Venezuelan Mathematical Association
- Abbreviation: AMV
- Predecessor: Sociedad Venezolana de Matemáticas
- Formation: January 1990; 36 years ago
- Type: Mathematical society
- Location: Venezuela;
- President: Luis Angel Rodríguez
- Website: sites.google.com/view/amve/

= Venezuelan Mathematical Association =

Mathematical society in Venezuela

The Venezuelan Mathematical Association (Spanish: Asociación Matemática Venezolana, AMV) is a mathematical society founded in Venezuela in January 1990.
The AMV has chapters in four Venezuelan cities, and is a member of the Unión Matemática de América Latina y el Caribe. It is recognised by the International Mathematics Union.

==History==
The precursor to the AMV was the Venezuelan Mathematical Society (Spanish: Sociedad Venezolana de Matemáticas), which was founded at the Third Venezuelan Congress of Mathematicians, held in October 1980 at the University of Zulia in Maracaibo. The society functioned poorly and soon after effectively ceased to exist.

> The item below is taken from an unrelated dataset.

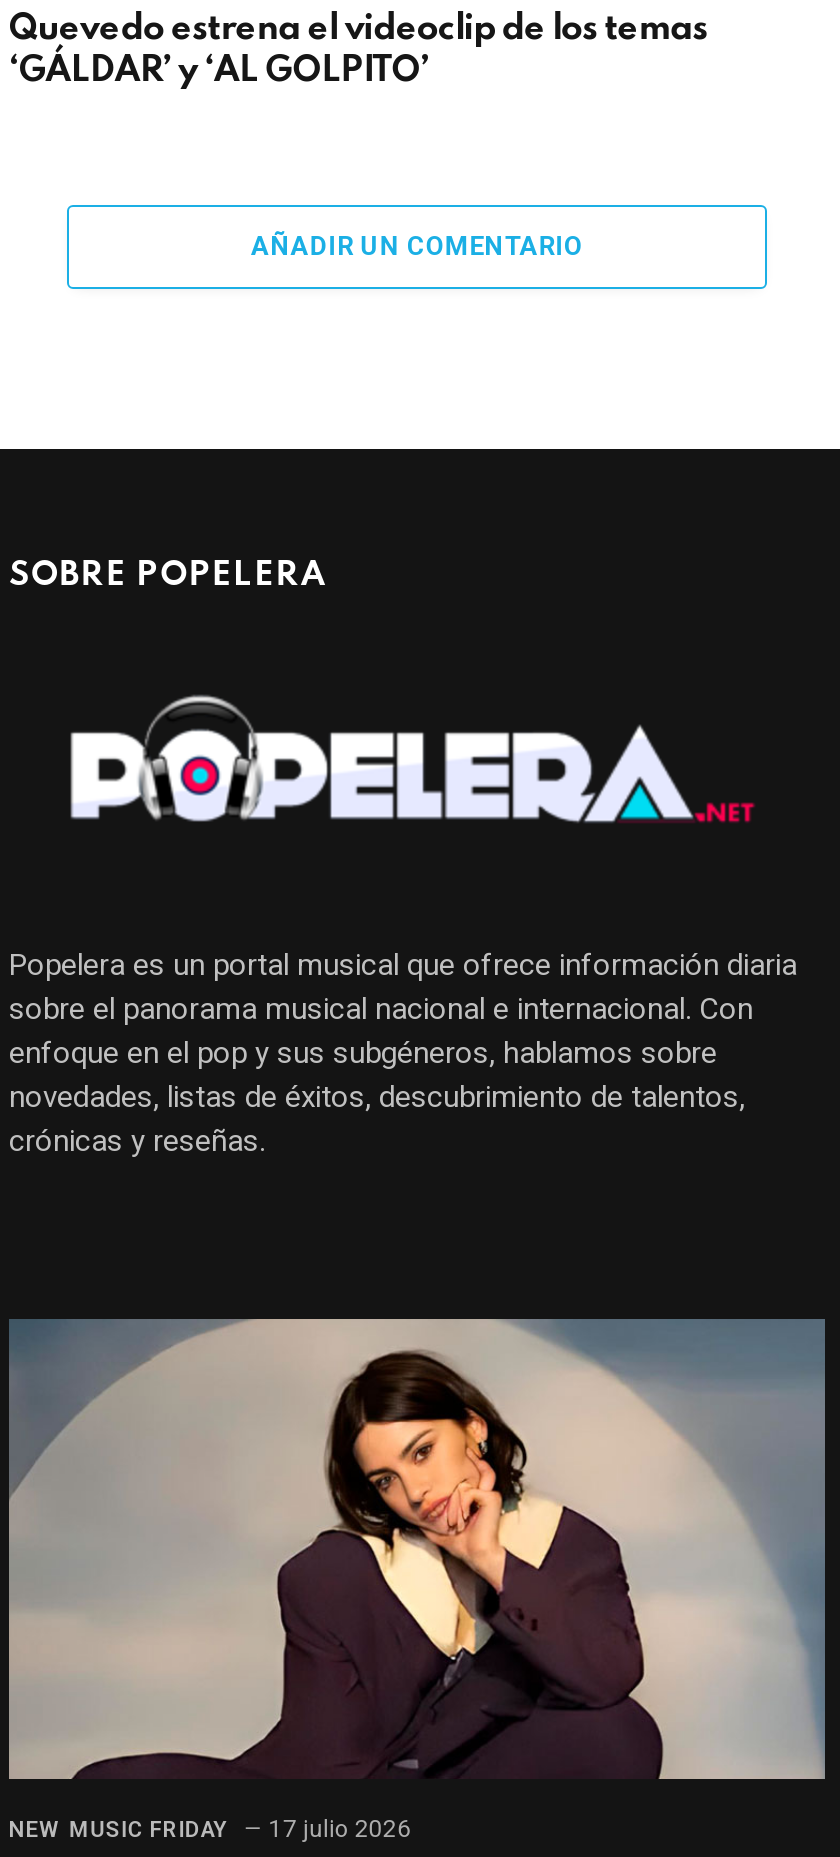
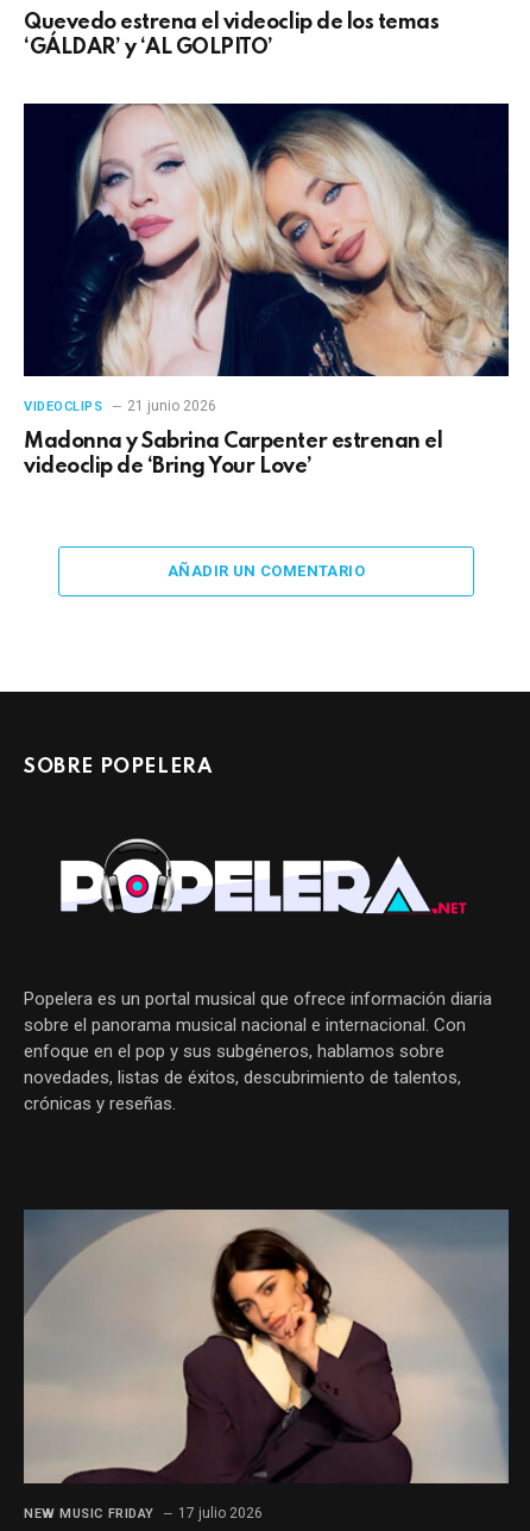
none -> [23,102,510,478] [image] | VIDEOCLIPS | 21 junio 2026 | Madonna y Sabrina Carpenter estrenan el | videoclip de ‘Bring Your Love’

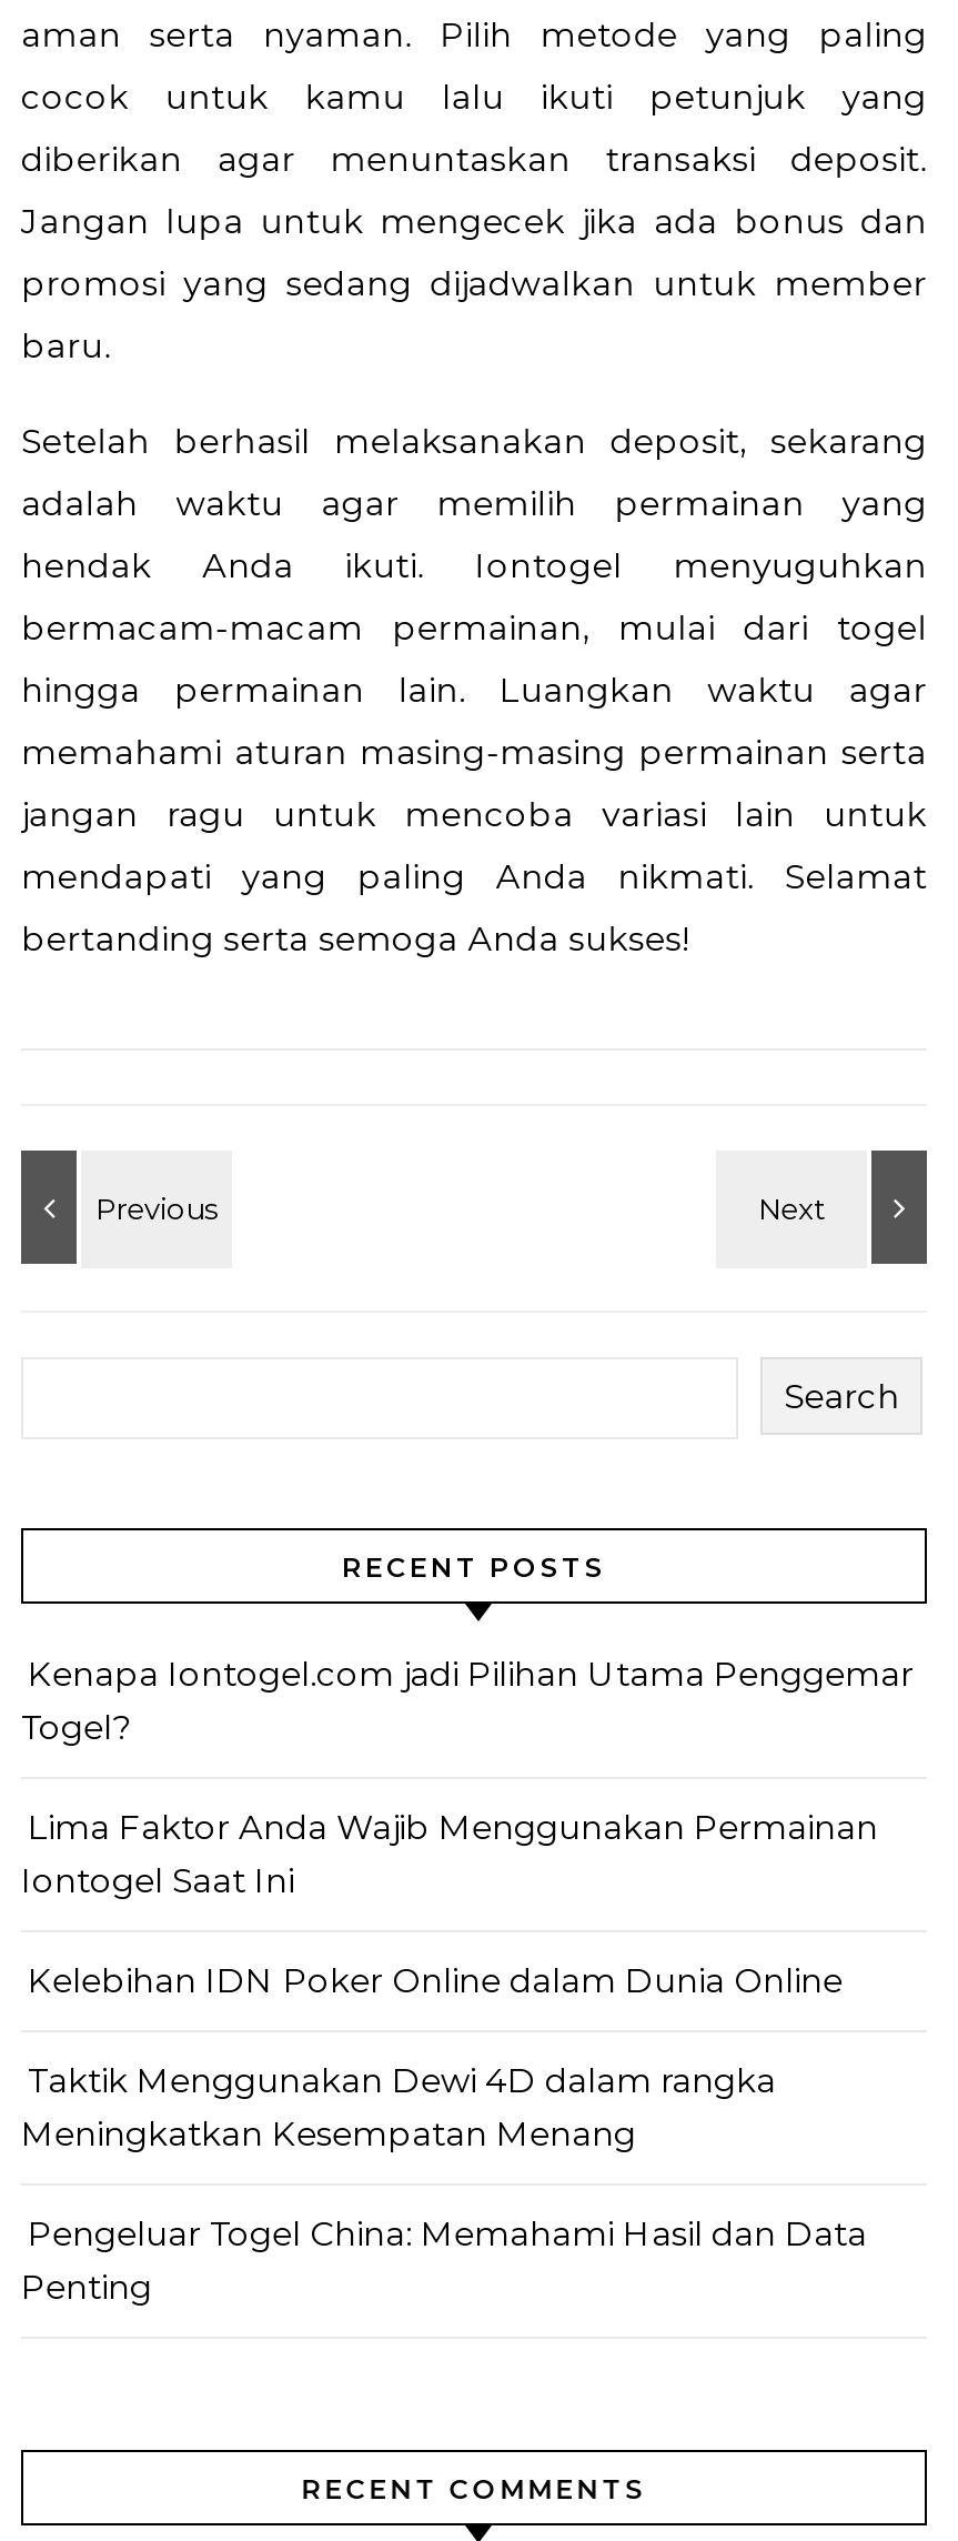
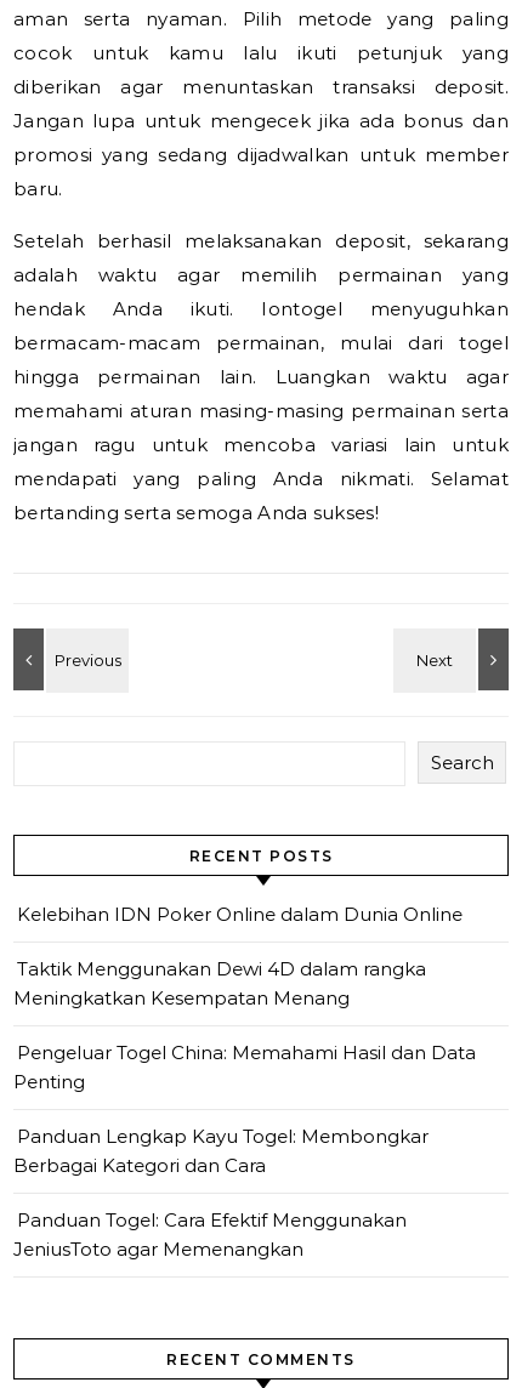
[21,1653,914,1901] Kenapa Iontogel.com jadi Pilihan Utama Penggemar | Togel? | Lima Faktor Anda Wajib Menggunakan Permainan | Iontogel Saat Ini -> none
moved [21,1959,867,2308] -> [13,903,476,1093]: Kelebihan IDN Poker Online dalam Dunia Online | Taktik Menggunakan Dewi 4D dalam rangka | Meningkatkan Kesempatan Menang | Pengeluar Togel China: Memahami Hasil dan Data | Penting
none -> [13,1125,429,1261] Panduan Lengkap Kayu Togel: Membongkar | Berbagai Kategori dan Cara | Panduan Togel: Cara Efektif Menggunakan | JeniusToto agar Memenangkan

Following several failed attempts at reactivating the society, the Venezuelan Mathematical Association was founded in January 1990. Within a year the AMV had branches in Caracas, Maracaibo, Mérida, and Barquisimeto.

Since the mid 2010s the AMV has had difficulty fulfulling its duties, due to the ongoing crisis in Venezuela. The AMV has been unable to physically publish its Bulletin since 2013, and struggles to pay membership fees to the IMU. The crisis has also led many mathematicians to leave the country.

==Activities==
The AMV organises the Venezuelan Mathematics Seminars (Spanish: Jornadas Matemáticas Venezolanas), the first of which were held at the First Venezuelan Congress of Mathematicians in Mérida in 1977. In May 2024 the 33rd Jornadas were held as a hybrid event in Caracas.
The AMV also organises events to celebrate the International Day of Mathematics.

==Publications==
The AMV publishes the Bulletin of the Venezuelan Mathematical Association (Spanish: Boletín de la AMV), which is the preeminent Venezuelan mathematics journal.
The journal is indexed by zbMATH.

==Governance==
Each regional chapter of the AMV has one representative on the board of directors. As of 2024, the directors are:

- Caracas: Luis Angel Rodríguez (President of the AMV)
- Barquisimeto: Neptalí Romero
- Mérida: Oswaldo Araujo
- Maracaibo: Tobías Rosas

The regional chapters have autonomy to manage their own budget and activities.